One of the heaviest burdens for a Christian is the toxic suggestion that if we are to have any real impact for God’s kingdom, we must play out some epic tale of heroic obedience and extraordinary faithfulness. We often believe that if we are to truly follow Jesus, we must press for a monumental life defined by radical exploits of self-sacrifice, generosity, and witness. Certainly, if we remain loyal to even Scripture’s basic commands (loving God and loving our neighbors), our life will bear a distinctive character. However, most often following Jesus simply means being present to—and faithful in—the ordinary places of our life. It means putting one foot in front of the other. It means saying yes to God among the mundane, the unnoticed, the everyday.
One of the heaviest burdens for a Christian is the toxic suggestion that if we are to have any real impact for God’s kingdom, we must play out some epic tale of heroic obedience and extraordinary faithfulness.
Israel’s story reveals the beauty and boldness of such a faithful, ordinary life. The prophet Jeremiah lived during one of Israel’s most distressing eras, after the Babylonians captured Israel and carried them off as slaves. Jeremiah gave the people God’s instructions for the harsh days they must endure. What would we expect those to be, in this pagan land and under the rule of cruel oppressors? Should they organize a hunger strike? Should they strategize guerilla warfare? No, the prophet tells them to “seek the welfare of the city where I have sent you into exile” (Jer. 29:7). They were to work for the good of Babylon.
And what exactly did it mean to work for Babylon’s prosperity?

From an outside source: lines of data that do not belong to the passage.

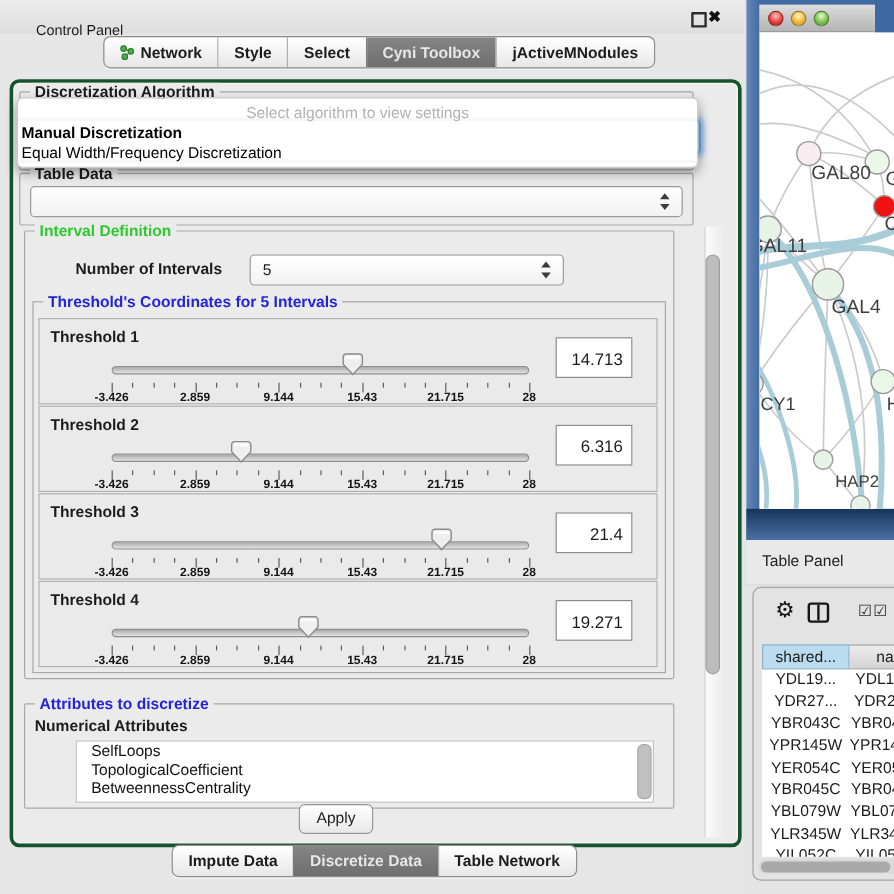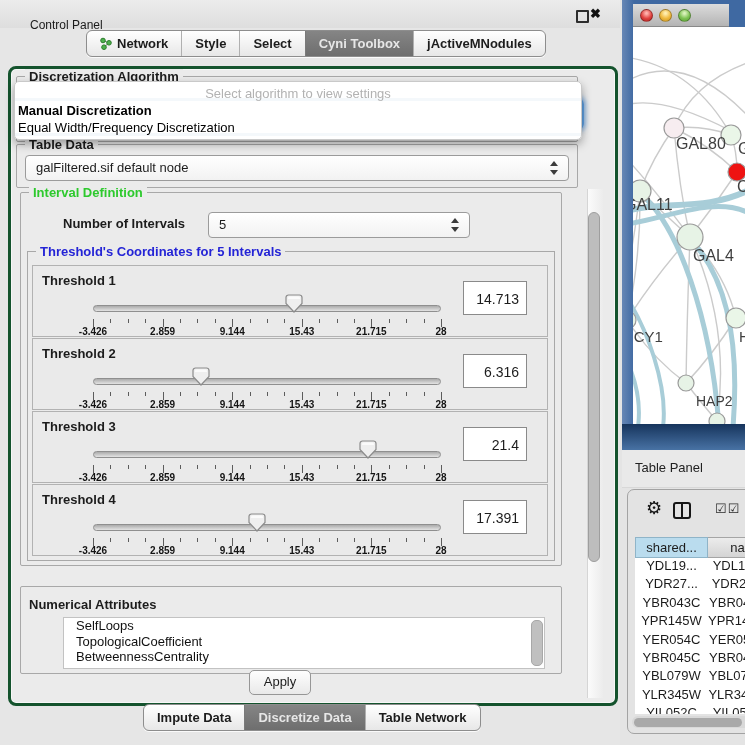--- a/index.html
+++ b/index.html
@@ -153,7 +153,6 @@
       <div id="g-table" class="group">
         <span class="gtitle">Table Data</span>
         <div id="table-combo" class="combo">
-          <span>galFiltered.sif default node</span>
           <span class="spinner">
               <span class="up"></span>
               <span class="dn"></span>

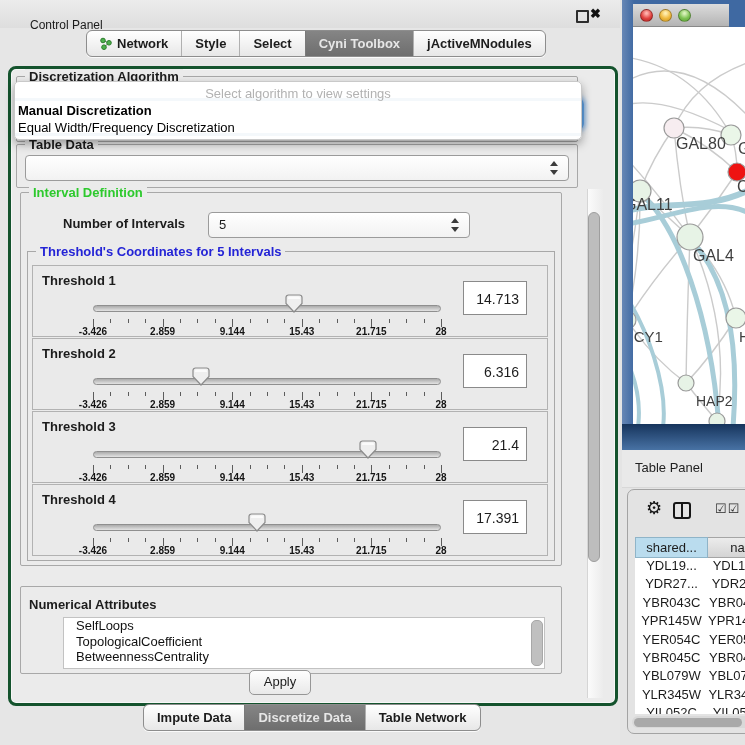--- a/index.html
+++ b/index.html
@@ -299,7 +299,7 @@
         <path d="M4.5,2.5 h9 a1.5,1.5 0 0 1 1.5,1.5 v1 h-12 v-1 a1.5,1.5 0 0 1 1.5,-1.5 z" fill="#fbfbfb"></path>
       </svg>
     </div>
-    <div class="value-box">17.391</div>
+    <div class="value-box">19.271</div>
   <div class="tick major" style="left: 60px;"></div>
                 <div class="tick minor" style="left: 77.4px;"></div>
                 <div class="tick minor" style="left: 94.8px;"></div>

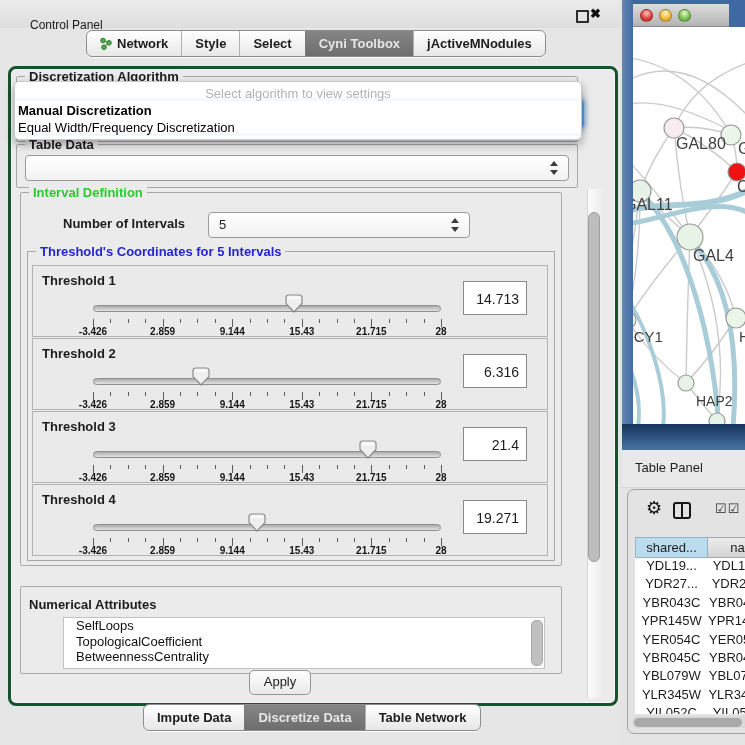--- a/index.html
+++ b/index.html
@@ -333,6 +333,7 @@
       </div>
 
       <div id="g-attr" class="group">
+        <span class="gtitle">Attributes to discretize</span>
         <span id="attr-sub">Numerical Attributes</span>
         <div id="attr-list">
           <div class="attr-item">SelfLoops</div>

Well, they were to make homes where joy flourished. They were to plant gardens and eat the luscious produce of their labor. They were to marry off their kids and grow their families (Jer. 29:5-6). In other words, God instructed His people to do the things most common to mankind. And they were to pursue this unremarkable life with vigor, skill, and delight—all in God’s name.

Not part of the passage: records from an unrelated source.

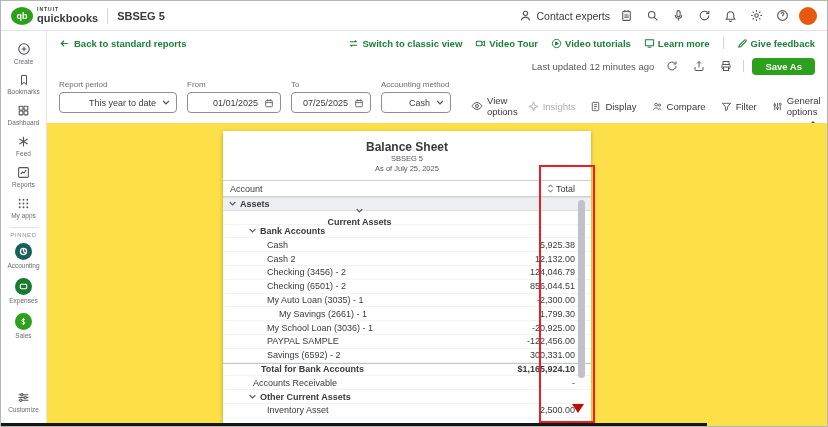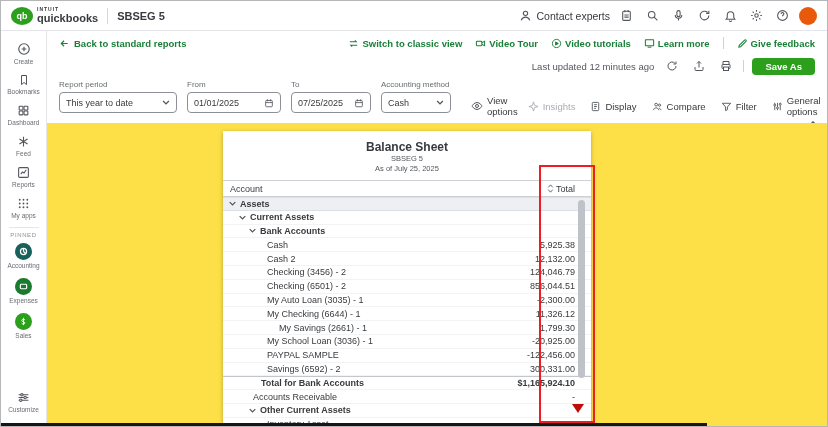--- a/index.html
+++ b/index.html
@@ -47,7 +47,7 @@
   .filterbar{height:46px;display:flex;align-items:flex-start;gap:10px;padding:3px 12px 0;}
   .fgroup{display:flex;flex-direction:column;gap:3px;}
   .flabel{font-size:8px;color:#6b6c72;}
-  .control{height:21px;border:1px solid #8d9096;border-radius:4px;background:#fff;display:flex;align-items:center;justify-content:space-between;font-size:9px;color:#393a3d;padding:0 6px;gap:6px;cursor:pointer;}
+  .control{height:21px;border:1px solid #8d9096;border-radius:4px;background:#fff;display:flex;align-items:center;justify-content:flex-end;font-size:9px;color:#393a3d;padding:0 6px;gap:6px;cursor:pointer;}
   .fdiv{width:1px;height:20px;background:#d4d7dc;margin-top:13px;}
   .view-opts{display:flex;align-items:center;gap:4px;font-size:9.5px;color:#393a3d;margin-top:15px;cursor:pointer;}
   .tools{margin-left:auto;display:flex;align-items:center;gap:15px;margin-top:15px;}

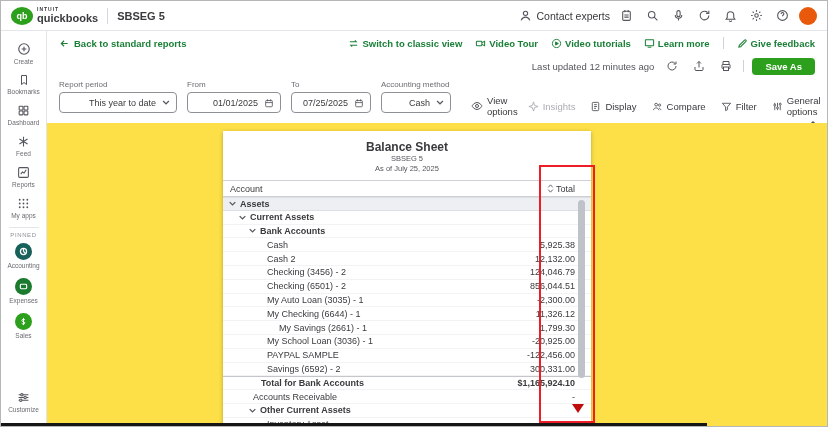--- a/index.html
+++ b/index.html
@@ -478,7 +478,7 @@
               <span class="val"></span>
             </div>
             <div class="bs-row section">
-              <span class="lbl" style="padding-left: 16px;">
+              <span class="lbl" style=" flex-direction: column;">
                 <span class="chev">
                   <svg width="7" height="5" viewBox="0 0 10 7" fill="none" stroke="currentColor" stroke-width="1.8">
                     <path d="M1 1.5l4 4 4-4"></path>

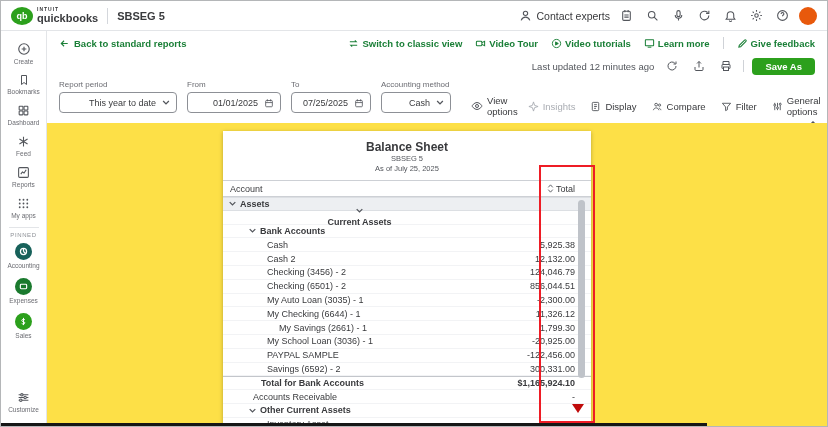--- a/index.html
+++ b/index.html
@@ -530,12 +530,6 @@
               <span class="val">-2,300.00</span>
             </div>
             <div class="bs-row">
-              <span class="lbl" style="padding-left: 44px;">
-                <span>My Checking (6644) - 1</span>
-              </span>
-              <span class="val">11,326.12</span>
-            </div>
-            <div class="bs-row">
               <span class="lbl" style="padding-left: 56px;">
                 <span>My Savings (2661) - 1</span>
               </span>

God’s instructions to Israel are the same kind of instructions we hear over and again. The apostle Paul, for instance, points us toward a lifelong faithfulness, instructing us to remember that “whether, then, you eat or drink or whatever you do, do all to the glory of God” (1 Cor. 10:31). We should live and employ our passions and our skills, all to God’s glory. Likewise, Isaiah 60 paints a marvelous picture of God’s redeemed world. And in this picture, we find our ordinary human endeavors—our art and creativity, our architecture and social structures—gathered into God's world, all a part of God’s new city.
Most of the Bible’s teaching does not prepare us for being a martyr, for walking on water, or for raising people from the dead. Rather, the bulk of Scripture trains us for a lifetime of simple devotion to God. We learn how to be honest in our vocations, how to nurture our families with tenacious love, and how to use our unique talents to make our little piece of the world more whole, more true, more beautiful.
With joy, we can debunk the idea that our participation in God’s work requires audacious or awe-inspiring involvement. Most often, God invites us to something that seems small or commonplace. It’s the argument of Eugene Peterson’s aptly titled book, A Long Obedience in the Same Direction. All of us can follow God by being faithful and obedient in the very ordinary life He has given us.